> WHAT YOU NEED TO DO
Output nothing but the lines from the first line of the entries to the line with "absolute; left: 22px;", inclusive, exactly as they read.

> Code change snippets
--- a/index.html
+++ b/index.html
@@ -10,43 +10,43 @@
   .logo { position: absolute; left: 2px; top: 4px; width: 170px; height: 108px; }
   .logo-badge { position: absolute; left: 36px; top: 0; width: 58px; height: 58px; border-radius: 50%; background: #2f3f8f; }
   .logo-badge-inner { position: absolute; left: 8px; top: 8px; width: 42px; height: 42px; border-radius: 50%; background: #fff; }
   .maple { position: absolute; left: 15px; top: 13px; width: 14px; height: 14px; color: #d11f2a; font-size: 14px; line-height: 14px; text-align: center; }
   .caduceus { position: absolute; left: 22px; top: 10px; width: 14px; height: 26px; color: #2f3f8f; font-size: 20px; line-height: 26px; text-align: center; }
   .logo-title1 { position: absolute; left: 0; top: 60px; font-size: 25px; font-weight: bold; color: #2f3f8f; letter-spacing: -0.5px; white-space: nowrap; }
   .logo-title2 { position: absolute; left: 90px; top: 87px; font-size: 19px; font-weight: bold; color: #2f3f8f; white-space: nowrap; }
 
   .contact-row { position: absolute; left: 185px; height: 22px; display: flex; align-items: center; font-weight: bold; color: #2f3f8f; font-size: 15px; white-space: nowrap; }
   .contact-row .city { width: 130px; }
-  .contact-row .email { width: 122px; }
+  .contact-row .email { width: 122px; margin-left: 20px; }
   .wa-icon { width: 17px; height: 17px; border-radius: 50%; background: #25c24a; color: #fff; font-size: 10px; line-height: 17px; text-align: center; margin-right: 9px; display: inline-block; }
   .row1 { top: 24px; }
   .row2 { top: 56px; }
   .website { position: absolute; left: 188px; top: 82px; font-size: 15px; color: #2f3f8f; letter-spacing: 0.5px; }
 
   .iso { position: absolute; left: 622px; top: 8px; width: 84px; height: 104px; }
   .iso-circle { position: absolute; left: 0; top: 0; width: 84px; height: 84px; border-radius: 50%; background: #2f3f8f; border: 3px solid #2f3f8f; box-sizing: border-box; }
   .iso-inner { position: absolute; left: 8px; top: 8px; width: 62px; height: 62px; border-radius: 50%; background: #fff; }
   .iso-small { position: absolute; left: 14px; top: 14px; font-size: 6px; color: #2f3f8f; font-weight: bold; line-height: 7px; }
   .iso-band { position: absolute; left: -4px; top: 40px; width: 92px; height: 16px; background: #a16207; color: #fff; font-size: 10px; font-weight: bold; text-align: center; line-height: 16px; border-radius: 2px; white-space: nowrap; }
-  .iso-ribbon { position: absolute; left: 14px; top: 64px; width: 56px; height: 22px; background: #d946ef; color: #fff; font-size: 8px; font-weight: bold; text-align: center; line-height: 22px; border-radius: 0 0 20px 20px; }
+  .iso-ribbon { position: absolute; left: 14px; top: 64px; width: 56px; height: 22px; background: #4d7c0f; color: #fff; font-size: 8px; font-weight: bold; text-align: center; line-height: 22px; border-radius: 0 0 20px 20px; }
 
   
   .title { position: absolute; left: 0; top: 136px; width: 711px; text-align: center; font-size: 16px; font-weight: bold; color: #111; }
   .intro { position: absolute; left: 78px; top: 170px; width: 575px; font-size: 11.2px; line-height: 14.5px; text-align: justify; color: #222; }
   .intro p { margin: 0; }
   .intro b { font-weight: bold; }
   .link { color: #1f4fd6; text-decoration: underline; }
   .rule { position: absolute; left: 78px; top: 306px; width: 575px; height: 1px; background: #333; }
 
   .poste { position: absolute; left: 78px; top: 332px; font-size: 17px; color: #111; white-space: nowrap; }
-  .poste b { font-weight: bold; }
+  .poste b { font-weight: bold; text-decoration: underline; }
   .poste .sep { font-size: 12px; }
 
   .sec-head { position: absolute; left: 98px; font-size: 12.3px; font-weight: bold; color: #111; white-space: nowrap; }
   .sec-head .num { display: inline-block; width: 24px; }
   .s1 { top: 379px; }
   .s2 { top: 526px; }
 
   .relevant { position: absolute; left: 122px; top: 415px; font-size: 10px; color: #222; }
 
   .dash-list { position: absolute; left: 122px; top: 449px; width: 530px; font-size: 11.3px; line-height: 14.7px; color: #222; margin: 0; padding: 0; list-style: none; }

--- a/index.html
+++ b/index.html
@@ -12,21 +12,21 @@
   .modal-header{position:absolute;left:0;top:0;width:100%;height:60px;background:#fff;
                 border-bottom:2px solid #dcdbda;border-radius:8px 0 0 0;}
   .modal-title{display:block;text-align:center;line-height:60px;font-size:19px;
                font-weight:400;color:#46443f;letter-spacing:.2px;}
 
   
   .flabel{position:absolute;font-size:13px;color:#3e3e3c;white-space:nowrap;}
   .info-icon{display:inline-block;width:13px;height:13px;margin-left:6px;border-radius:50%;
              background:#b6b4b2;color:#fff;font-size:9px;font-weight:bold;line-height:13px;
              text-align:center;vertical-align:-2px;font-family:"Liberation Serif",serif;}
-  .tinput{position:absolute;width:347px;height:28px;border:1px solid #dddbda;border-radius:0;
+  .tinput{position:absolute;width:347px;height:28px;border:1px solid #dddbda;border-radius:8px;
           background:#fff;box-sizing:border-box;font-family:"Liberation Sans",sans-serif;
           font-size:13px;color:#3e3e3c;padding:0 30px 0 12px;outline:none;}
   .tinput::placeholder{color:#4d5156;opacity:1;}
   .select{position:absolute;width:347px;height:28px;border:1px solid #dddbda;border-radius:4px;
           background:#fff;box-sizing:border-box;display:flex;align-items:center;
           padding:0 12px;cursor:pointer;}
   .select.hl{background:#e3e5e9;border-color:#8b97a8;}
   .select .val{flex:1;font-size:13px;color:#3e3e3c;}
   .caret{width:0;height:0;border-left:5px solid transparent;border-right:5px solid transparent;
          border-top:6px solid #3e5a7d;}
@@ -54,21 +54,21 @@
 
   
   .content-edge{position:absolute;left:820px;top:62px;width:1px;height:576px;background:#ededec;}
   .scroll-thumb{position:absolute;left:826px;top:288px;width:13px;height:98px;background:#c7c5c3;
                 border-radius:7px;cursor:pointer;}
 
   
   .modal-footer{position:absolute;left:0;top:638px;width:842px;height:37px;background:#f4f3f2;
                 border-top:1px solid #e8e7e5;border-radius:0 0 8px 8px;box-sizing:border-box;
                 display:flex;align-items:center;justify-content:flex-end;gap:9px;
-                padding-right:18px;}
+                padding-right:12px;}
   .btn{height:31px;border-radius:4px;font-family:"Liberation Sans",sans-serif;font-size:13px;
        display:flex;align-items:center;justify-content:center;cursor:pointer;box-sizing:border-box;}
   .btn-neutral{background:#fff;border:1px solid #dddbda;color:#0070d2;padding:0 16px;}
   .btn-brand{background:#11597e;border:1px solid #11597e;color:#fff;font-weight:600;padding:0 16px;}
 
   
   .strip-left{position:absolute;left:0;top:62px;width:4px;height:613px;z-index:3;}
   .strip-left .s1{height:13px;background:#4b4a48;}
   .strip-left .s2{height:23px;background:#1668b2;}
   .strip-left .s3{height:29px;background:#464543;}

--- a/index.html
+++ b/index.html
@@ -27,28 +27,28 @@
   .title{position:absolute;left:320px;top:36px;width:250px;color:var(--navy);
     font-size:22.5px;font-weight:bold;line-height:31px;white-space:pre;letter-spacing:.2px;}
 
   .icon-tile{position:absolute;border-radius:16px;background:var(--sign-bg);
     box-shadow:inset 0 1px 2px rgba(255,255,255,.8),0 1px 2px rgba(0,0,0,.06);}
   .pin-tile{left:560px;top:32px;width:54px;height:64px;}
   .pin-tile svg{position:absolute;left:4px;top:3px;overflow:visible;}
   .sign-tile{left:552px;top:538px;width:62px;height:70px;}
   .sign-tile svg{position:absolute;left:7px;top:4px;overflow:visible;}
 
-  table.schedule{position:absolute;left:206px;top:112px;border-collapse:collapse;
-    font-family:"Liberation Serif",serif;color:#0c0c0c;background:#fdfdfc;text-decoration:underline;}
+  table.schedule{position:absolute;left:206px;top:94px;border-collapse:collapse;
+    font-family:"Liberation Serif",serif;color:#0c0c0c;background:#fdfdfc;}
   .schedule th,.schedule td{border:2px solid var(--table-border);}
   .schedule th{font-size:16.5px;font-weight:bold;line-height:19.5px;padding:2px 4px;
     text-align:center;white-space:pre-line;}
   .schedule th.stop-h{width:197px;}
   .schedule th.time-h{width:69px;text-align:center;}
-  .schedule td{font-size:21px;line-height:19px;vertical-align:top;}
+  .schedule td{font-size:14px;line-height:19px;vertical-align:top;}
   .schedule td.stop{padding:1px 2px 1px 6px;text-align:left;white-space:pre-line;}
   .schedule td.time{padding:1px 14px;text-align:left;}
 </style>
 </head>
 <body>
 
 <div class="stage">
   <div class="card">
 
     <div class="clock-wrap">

> TASK OUTPUT
--- a/index.html
+++ b/index.html
@@ -10,43 +10,43 @@
   .logo { position: absolute; left: 2px; top: 4px; width: 170px; height: 108px; }
   .logo-badge { position: absolute; left: 36px; top: 0; width: 58px; height: 58px; border-radius: 50%; background: #2f3f8f; }
   .logo-badge-inner { position: absolute; left: 8px; top: 8px; width: 42px; height: 42px; border-radius: 50%; background: #fff; }
   .maple { position: absolute; left: 15px; top: 13px; width: 14px; height: 14px; color: #d11f2a; font-size: 14px; line-height: 14px; text-align: center; }
   .caduceus { position: absolute; left: 22px; top: 10px; width: 14px; height: 26px; color: #2f3f8f; font-size: 20px; line-height: 26px; text-align: center; }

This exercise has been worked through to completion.